* **TO DO**: For this exercise, copy all the data exactly and include none of the pictures.

####################

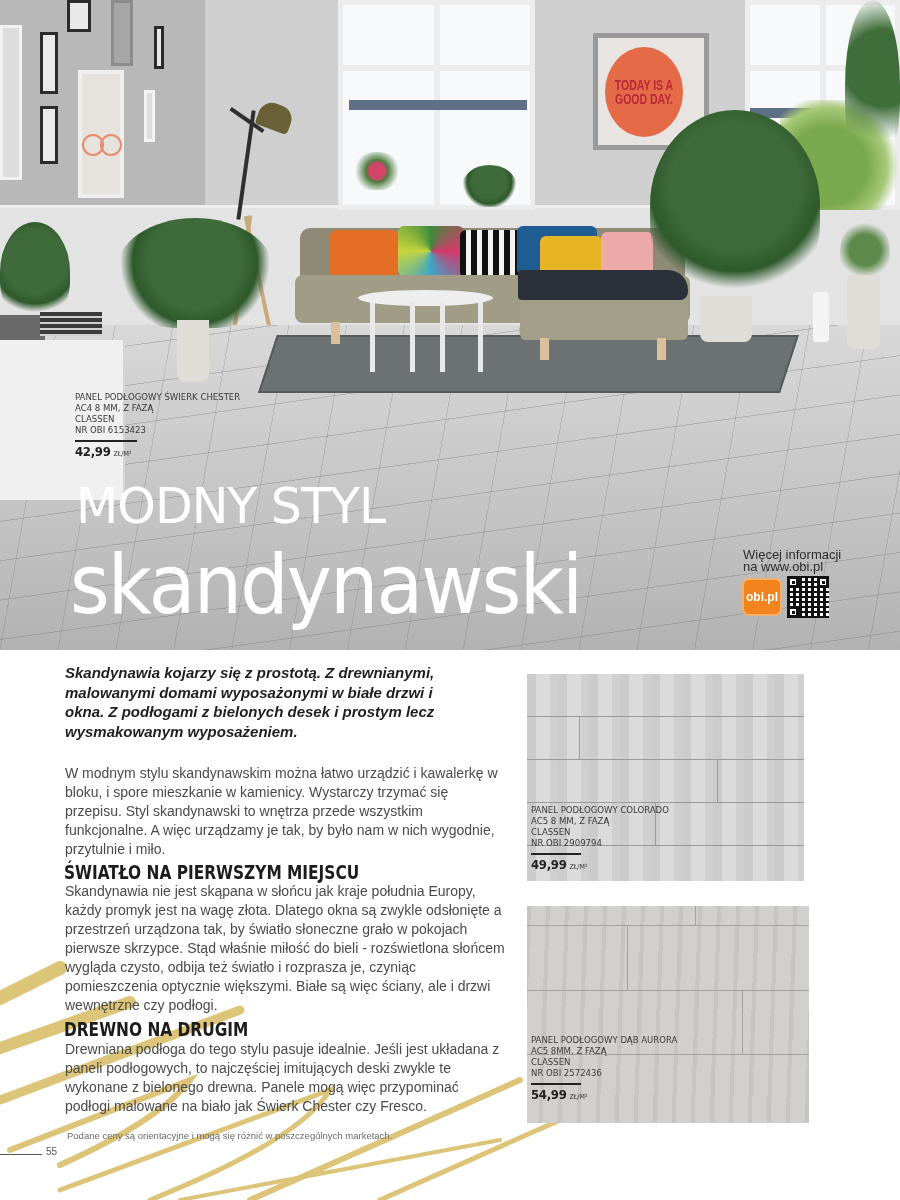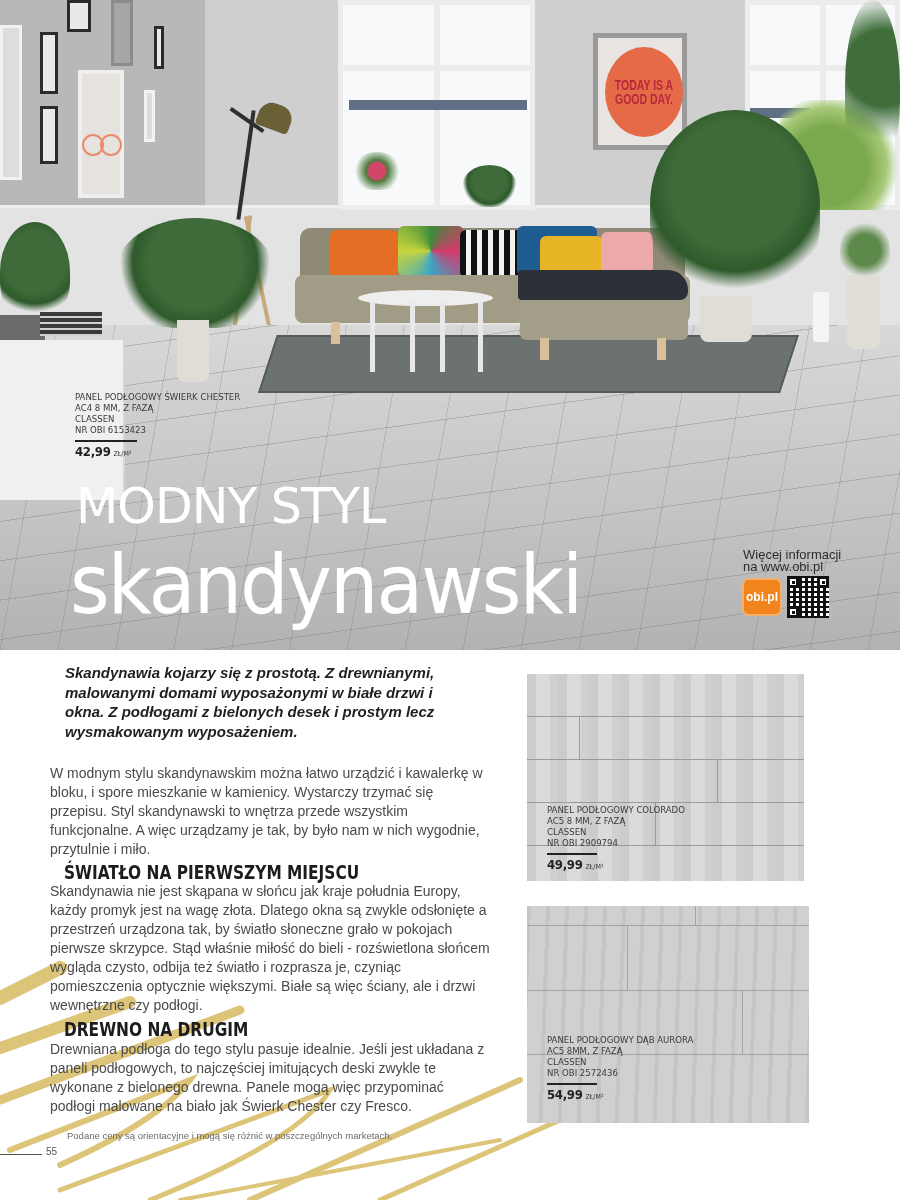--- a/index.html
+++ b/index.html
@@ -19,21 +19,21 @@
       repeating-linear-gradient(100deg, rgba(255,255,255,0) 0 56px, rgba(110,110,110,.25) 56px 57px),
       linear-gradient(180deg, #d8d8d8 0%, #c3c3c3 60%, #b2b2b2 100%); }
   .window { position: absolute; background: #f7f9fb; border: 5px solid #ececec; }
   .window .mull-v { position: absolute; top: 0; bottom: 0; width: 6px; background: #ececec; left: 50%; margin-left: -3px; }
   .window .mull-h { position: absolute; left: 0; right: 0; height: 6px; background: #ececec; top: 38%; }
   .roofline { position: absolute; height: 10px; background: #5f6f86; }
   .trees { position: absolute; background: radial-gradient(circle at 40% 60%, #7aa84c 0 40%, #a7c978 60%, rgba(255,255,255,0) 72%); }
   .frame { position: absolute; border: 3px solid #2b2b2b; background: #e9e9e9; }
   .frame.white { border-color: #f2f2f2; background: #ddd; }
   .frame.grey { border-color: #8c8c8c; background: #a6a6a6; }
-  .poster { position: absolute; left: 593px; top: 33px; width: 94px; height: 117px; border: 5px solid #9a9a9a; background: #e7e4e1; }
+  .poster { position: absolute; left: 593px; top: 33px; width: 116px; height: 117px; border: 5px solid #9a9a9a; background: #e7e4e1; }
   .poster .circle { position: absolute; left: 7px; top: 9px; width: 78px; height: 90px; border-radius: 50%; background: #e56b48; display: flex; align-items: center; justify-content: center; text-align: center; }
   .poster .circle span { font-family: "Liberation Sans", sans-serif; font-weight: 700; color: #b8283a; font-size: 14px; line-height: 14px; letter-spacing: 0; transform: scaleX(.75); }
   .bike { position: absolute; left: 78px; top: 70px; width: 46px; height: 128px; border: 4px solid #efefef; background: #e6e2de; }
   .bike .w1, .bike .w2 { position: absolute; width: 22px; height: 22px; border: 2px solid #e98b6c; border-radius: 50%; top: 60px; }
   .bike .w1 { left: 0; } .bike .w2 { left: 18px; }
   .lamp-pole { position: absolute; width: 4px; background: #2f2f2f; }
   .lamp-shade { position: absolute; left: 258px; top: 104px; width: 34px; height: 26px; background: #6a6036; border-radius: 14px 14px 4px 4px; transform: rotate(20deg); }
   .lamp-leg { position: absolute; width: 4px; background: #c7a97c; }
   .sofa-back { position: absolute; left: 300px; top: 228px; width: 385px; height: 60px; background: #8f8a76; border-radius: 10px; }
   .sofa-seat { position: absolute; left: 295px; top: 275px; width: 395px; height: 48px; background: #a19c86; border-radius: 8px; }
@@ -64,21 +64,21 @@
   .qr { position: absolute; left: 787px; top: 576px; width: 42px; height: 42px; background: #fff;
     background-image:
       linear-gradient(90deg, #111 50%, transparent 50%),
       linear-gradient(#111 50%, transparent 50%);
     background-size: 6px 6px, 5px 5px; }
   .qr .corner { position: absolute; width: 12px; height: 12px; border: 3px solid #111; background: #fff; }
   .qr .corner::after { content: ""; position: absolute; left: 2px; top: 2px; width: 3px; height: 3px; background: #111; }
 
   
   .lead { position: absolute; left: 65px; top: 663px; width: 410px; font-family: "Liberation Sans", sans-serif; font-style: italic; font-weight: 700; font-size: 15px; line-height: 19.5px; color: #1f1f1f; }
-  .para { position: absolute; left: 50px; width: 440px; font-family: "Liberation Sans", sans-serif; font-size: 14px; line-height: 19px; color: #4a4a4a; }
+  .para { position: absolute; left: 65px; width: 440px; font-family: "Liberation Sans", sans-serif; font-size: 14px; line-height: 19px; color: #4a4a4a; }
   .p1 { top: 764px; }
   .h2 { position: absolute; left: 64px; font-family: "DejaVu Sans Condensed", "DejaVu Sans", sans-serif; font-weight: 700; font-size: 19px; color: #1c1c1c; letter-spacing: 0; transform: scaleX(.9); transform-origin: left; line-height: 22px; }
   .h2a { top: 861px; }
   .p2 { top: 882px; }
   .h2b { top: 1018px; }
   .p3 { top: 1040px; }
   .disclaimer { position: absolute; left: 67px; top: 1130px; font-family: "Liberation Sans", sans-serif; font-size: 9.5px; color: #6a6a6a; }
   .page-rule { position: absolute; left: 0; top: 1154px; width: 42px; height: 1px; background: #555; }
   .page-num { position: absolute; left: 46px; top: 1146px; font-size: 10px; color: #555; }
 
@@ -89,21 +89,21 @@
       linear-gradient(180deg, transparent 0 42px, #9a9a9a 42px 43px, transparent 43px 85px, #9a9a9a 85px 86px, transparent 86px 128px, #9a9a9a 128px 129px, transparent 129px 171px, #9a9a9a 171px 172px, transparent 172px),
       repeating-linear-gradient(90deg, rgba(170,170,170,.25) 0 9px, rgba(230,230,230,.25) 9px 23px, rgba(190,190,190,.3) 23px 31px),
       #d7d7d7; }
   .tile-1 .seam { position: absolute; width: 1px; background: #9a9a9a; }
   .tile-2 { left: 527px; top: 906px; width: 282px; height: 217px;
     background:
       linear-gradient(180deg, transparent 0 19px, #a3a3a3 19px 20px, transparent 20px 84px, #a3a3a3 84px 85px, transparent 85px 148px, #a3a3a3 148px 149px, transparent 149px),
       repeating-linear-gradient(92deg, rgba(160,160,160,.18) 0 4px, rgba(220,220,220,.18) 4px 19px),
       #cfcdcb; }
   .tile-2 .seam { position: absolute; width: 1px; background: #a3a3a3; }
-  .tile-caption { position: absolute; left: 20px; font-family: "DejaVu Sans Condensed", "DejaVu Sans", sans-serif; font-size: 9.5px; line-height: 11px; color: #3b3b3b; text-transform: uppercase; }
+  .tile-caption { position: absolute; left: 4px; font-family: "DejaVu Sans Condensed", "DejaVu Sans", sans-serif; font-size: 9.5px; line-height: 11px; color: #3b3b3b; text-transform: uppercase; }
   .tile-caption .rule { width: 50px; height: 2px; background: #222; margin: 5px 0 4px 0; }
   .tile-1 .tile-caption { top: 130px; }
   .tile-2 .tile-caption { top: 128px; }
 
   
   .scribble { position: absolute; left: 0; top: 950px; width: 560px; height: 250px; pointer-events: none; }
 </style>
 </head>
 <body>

####################

* **TASK RESULT**:
--- a/index.html
+++ b/index.html
@@ -19,21 +19,21 @@
       repeating-linear-gradient(100deg, rgba(255,255,255,0) 0 56px, rgba(110,110,110,.25) 56px 57px),
       linear-gradient(180deg, #d8d8d8 0%, #c3c3c3 60%, #b2b2b2 100%); }
   .window { position: absolute; background: #f7f9fb; border: 5px solid #ececec; }
   .window .mull-v { position: absolute; top: 0; bottom: 0; width: 6px; background: #ececec; left: 50%; margin-left: -3px; }
   .window .mull-h { position: absolute; left: 0; right: 0; height: 6px; background: #ececec; top: 38%; }
   .roofline { position: absolute; height: 10px; background: #5f6f86; }
   .trees { position: absolute; background: radial-gradient(circle at 40% 60%, #7aa84c 0 40%, #a7c978 60%, rgba(255,255,255,0) 72%); }
   .frame { position: absolute; border: 3px solid #2b2b2b; background: #e9e9e9; }
   .frame.white { border-color: #f2f2f2; background: #ddd; }
   .frame.grey { border-color: #8c8c8c; background: #a6a6a6; }
-  .poster { position: absolute; left: 593px; top: 33px; width: 94px; height: 117px; border: 5px solid #9a9a9a; background: #e7e4e1; }
+  .poster { position: absolute; left: 593px; top: 33px; width: 116px; height: 117px; border: 5px solid #9a9a9a; background: #e7e4e1; }
   .poster .circle { position: absolute; left: 7px; top: 9px; width: 78px; height: 90px; border-radius: 50%; background: #e56b48; display: flex; align-items: center; justify-content: center; text-align: center; }
   .poster .circle span { font-family: "Liberation Sans", sans-serif; font-weight: 700; color: #b8283a; font-size: 14px; line-height: 14px; letter-spacing: 0; transform: scaleX(.75); }
   .bike { position: absolute; left: 78px; top: 70px; width: 46px; height: 128px; border: 4px solid #efefef; background: #e6e2de; }
   .bike .w1, .bike .w2 { position: absolute; width: 22px; height: 22px; border: 2px solid #e98b6c; border-radius: 50%; top: 60px; }
   .bike .w1 { left: 0; } .bike .w2 { left: 18px; }
   .lamp-pole { position: absolute; width: 4px; background: #2f2f2f; }
   .lamp-shade { position: absolute; left: 258px; top: 104px; width: 34px; height: 26px; background: #6a6036; border-radius: 14px 14px 4px 4px; transform: rotate(20deg); }
   .lamp-leg { position: absolute; width: 4px; background: #c7a97c; }
   .sofa-back { position: absolute; left: 300px; top: 228px; width: 385px; height: 60px; background: #8f8a76; border-radius: 10px; }
   .sofa-seat { position: absolute; left: 295px; top: 275px; width: 395px; height: 48px; background: #a19c86; border-radius: 8px; }
@@ -64,21 +64,21 @@
   .qr { position: absolute; left: 787px; top: 576px; width: 42px; height: 42px; background: #fff;
     background-image:
       linear-gradient(90deg, #111 50%, transparent 50%),
       linear-gradient(#111 50%, transparent 50%);
     background-size: 6px 6px, 5px 5px; }
   .qr .corner { position: absolute; width: 12px; height: 12px; border: 3px solid #111; background: #fff; }
   .qr .corner::after { content: ""; position: absolute; left: 2px; top: 2px; width: 3px; height: 3px; background: #111; }
 
   
   .lead { position: absolute; left: 65px; top: 663px; width: 410px; font-family: "Liberation Sans", sans-serif; font-style: italic; font-weight: 700; font-size: 15px; line-height: 19.5px; color: #1f1f1f; }
-  .para { position: absolute; left: 50px; width: 440px; font-family: "Liberation Sans", sans-serif; font-size: 14px; line-height: 19px; color: #4a4a4a; }
+  .para { position: absolute; left: 65px; width: 440px; font-family: "Liberation Sans", sans-serif; font-size: 14px; line-height: 19px; color: #4a4a4a; }
   .p1 { top: 764px; }
   .h2 { position: absolute; left: 64px; font-family: "DejaVu Sans Condensed", "DejaVu Sans", sans-serif; font-weight: 700; font-size: 19px; color: #1c1c1c; letter-spacing: 0; transform: scaleX(.9); transform-origin: left; line-height: 22px; }
   .h2a { top: 861px; }
   .p2 { top: 882px; }
   .h2b { top: 1018px; }
   .p3 { top: 1040px; }
   .disclaimer { position: absolute; left: 67px; top: 1130px; font-family: "Liberation Sans", sans-serif; font-size: 9.5px; color: #6a6a6a; }
   .page-rule { position: absolute; left: 0; top: 1154px; width: 42px; height: 1px; background: #555; }
   .page-num { position: absolute; left: 46px; top: 1146px; font-size: 10px; color: #555; }
 
@@ -89,21 +89,21 @@
       linear-gradient(180deg, transparent 0 42px, #9a9a9a 42px 43px, transparent 43px 85px, #9a9a9a 85px 86px, transparent 86px 128px, #9a9a9a 128px 129px, transparent 129px 171px, #9a9a9a 171px 172px, transparent 172px),
       repeating-linear-gradient(90deg, rgba(170,170,170,.25) 0 9px, rgba(230,230,230,.25) 9px 23px, rgba(190,190,190,.3) 23px 31px),
       #d7d7d7; }
   .tile-1 .seam { position: absolute; width: 1px; background: #9a9a9a; }
   .tile-2 { left: 527px; top: 906px; width: 282px; height: 217px;
     background:
       linear-gradient(180deg, transparent 0 19px, #a3a3a3 19px 20px, transparent 20px 84px, #a3a3a3 84px 85px, transparent 85px 148px, #a3a3a3 148px 149px, transparent 149px),
       repeating-linear-gradient(92deg, rgba(160,160,160,.18) 0 4px, rgba(220,220,220,.18) 4px 19px),
       #cfcdcb; }
   .tile-2 .seam { position: absolute; width: 1px; background: #a3a3a3; }
-  .tile-caption { position: absolute; left: 20px; font-family: "DejaVu Sans Condensed", "DejaVu Sans", sans-serif; font-size: 9.5px; line-height: 11px; color: #3b3b3b; text-transform: uppercase; }
+  .tile-caption { position: absolute; left: 4px; font-family: "DejaVu Sans Condensed", "DejaVu Sans", sans-serif; font-size: 9.5px; line-height: 11px; color: #3b3b3b; text-transform: uppercase; }
   .tile-caption .rule { width: 50px; height: 2px; background: #222; margin: 5px 0 4px 0; }
   .tile-1 .tile-caption { top: 130px; }
   .tile-2 .tile-caption { top: 128px; }
 
   
   .scribble { position: absolute; left: 0; top: 950px; width: 560px; height: 250px; pointer-events: none; }
 </style>
 </head>
 <body>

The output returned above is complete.